The Baathist regime of Saddam Hussein constituted a Sunni
Arab bulwark against Iran’s meddling in the Arab World. But after Saddam was
ousted from power in 2003 and subsequently when elections were held in Iraq
which were swept by Shia-dominated parties, Iraq has now been led by a Shia-majority
government that has become a steadfast regional ally of Iran. Consequently,
Iran’s sphere of influence now extends all the way from territorially contiguous
Iraq and Syria to Lebanon and the Mediterranean coast.
The Saudi royal family was resentful of Iran’s encroachment
on the traditional Arab heartland. Therefore, when protests broke out against
the Shia-led Syrian government in the wake of the Arab Spring uprisings of
2011, the Gulf States along with their regional Sunni allies, Turkey and
Jordan, and the Western patrons gradually militarized the protests to dismantle
the Iranian resistance axis comprised of Iran, Syria and their Lebanon-based
proxy, Hezbollah.
The decade-long conflict in Syria that gave birth to myriads
of militant groups, including the Islamic State, and after the conflict spilled
across the border into neighboring Iraq in early 2014 was directly responsible
for the spate of Islamic State-inspired terror attacks in the West from 2015 to
2017.
Since the beginning of the Syrian conflict in August 2011 to
June 2014, when the Islamic State overran Mosul and Anbar in Iraq, an informal
pact existed between the Western powers, their regional Arab and Turk allies
and jihadists of the Middle East against the Iranian resistance axis.

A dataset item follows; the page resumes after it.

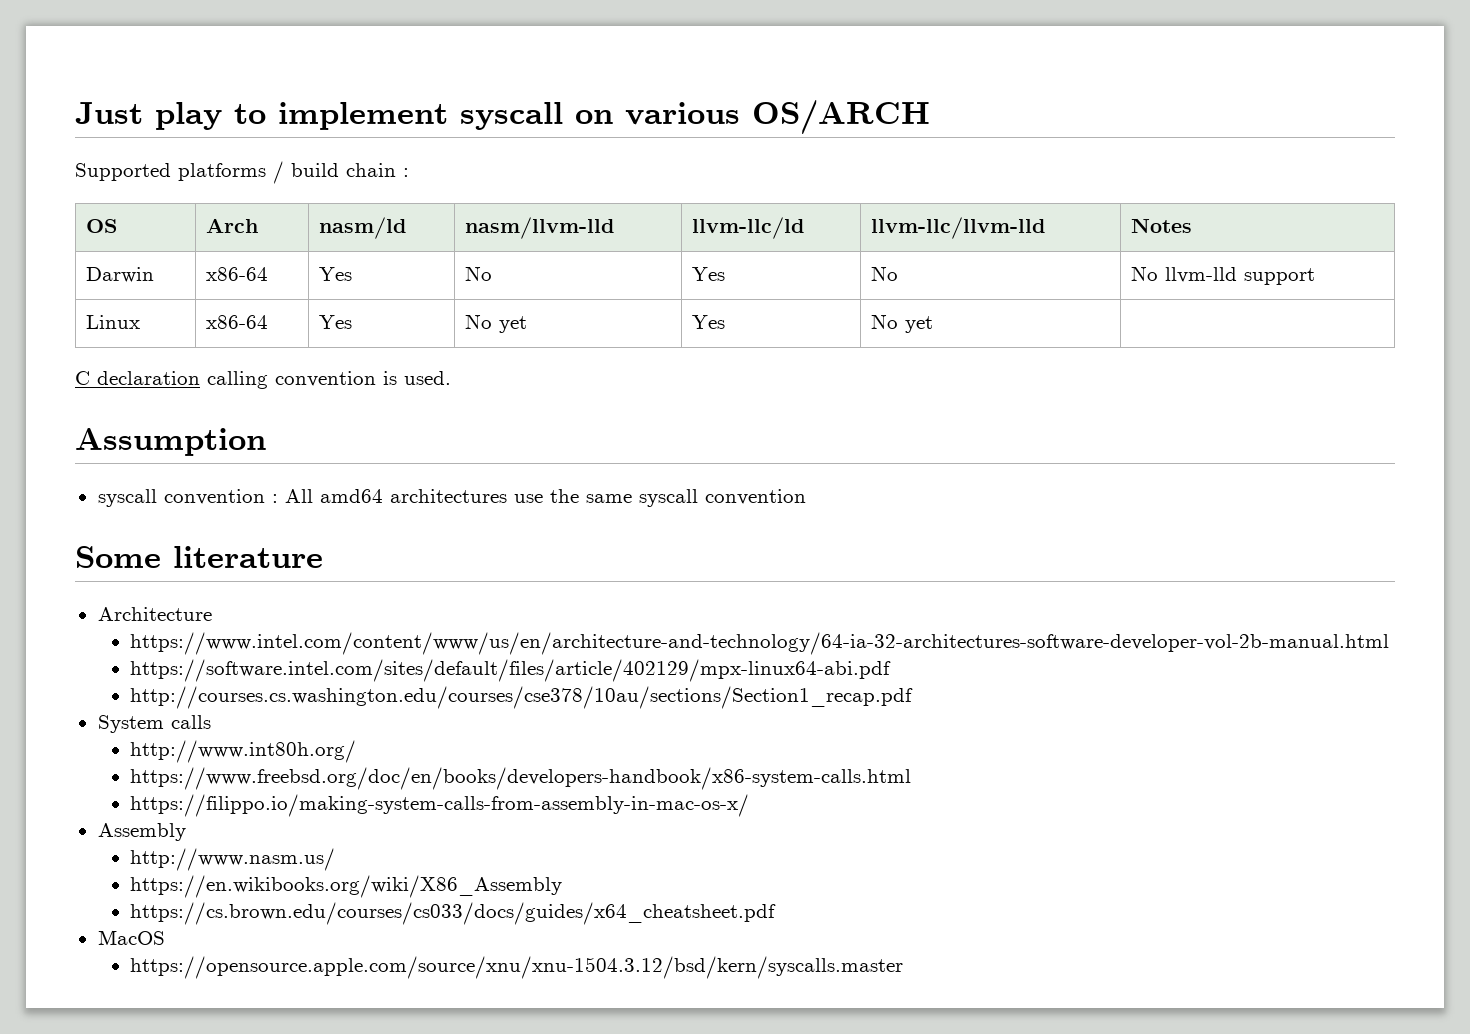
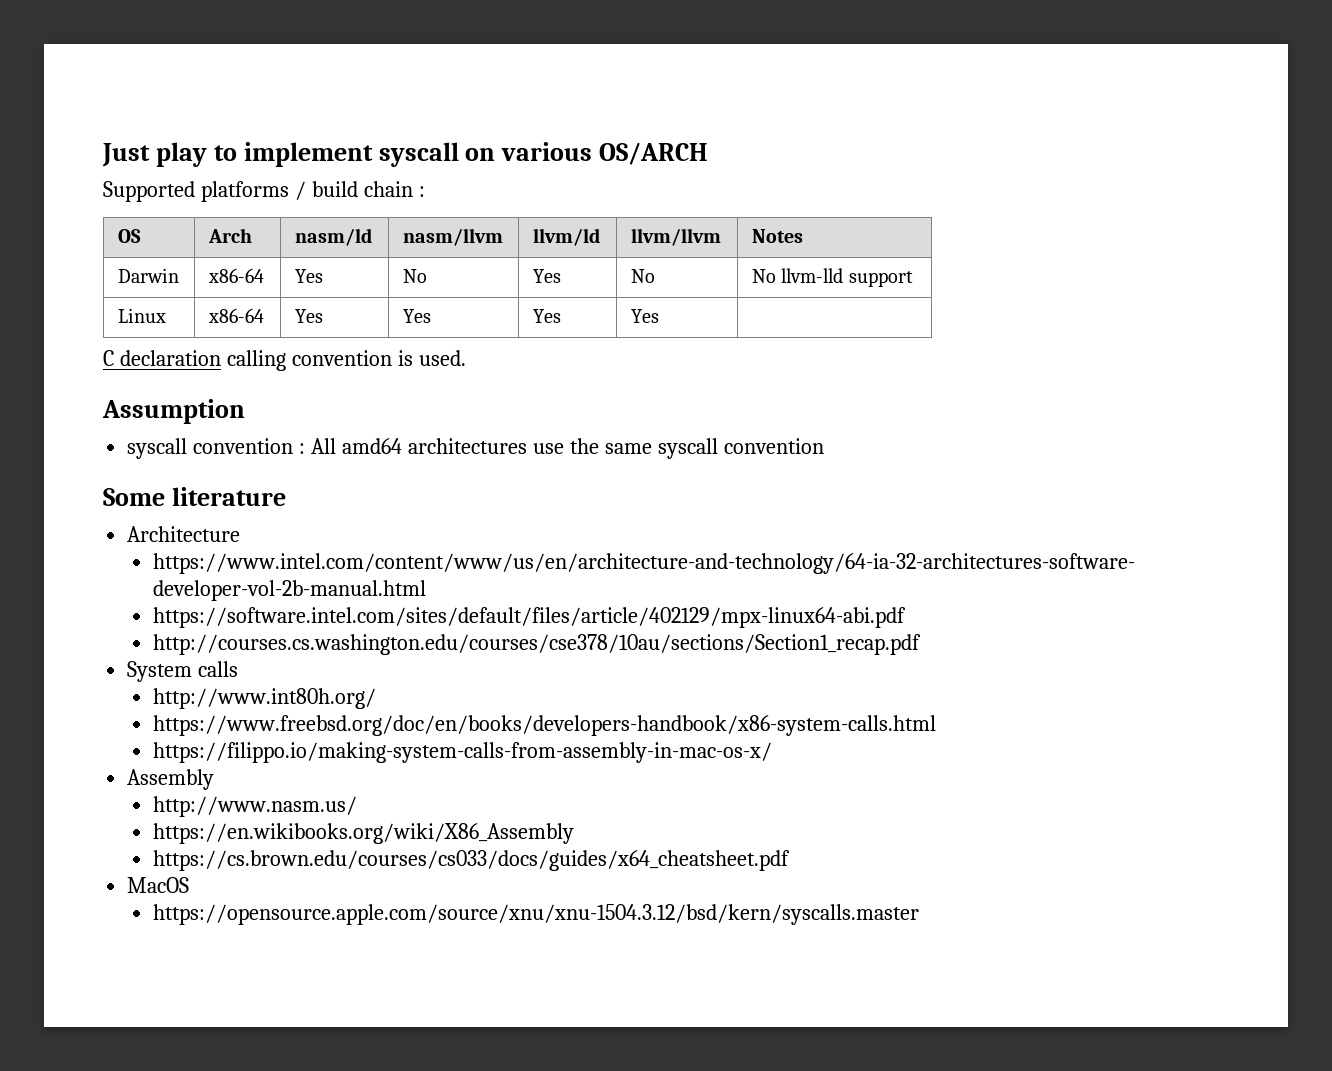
[465,217,615,239] [692,217,805,239] [871,217,1046,239] nasm/llvm-lld | llvm-llc/ld | llvm-llc/llvm-lld -> [402,228,503,246] [532,228,600,246] [630,228,721,246] nasm/llvm | llvm/ld | llvm/llvm
[465,314,528,333] [692,315,726,329] [871,314,934,333] No yet | Yes | No yet -> [402,309,431,323] [532,309,561,323] [630,309,659,323] Yes | Yes | Yes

In
accordance with the pact, militants were trained and armed in the training
camps located in the border regions of Turkey and Jordan to battle the Syrian
government.
This arrangement of an informal pact between the Western
powers and the jihadists of the Middle East against the Iran-allied forces
worked well up to August 2014, when the Obama Administration made a volte-face
on its previous regime change policy in Syria and began conducting air strikes
against one group of militants battling the Syrian government, the Islamic
State, after the latter overstepped its mandate in Syria and overran Mosul and
Anbar in Iraq from where the US had withdrawn its troops only a couple of years
ago in December 2011.
After this reversal of policy in Syria by the Western powers
and the subsequent Russian military intervention on the side of the Syrian
government in September 2015, the momentum of jihadists’ expansion in Syria and
Iraq stalled, and they felt that their Western patrons had committed a
treachery against the jihadists’ cause, hence they were infuriated and rose up
in arms to exact revenge for this betrayal.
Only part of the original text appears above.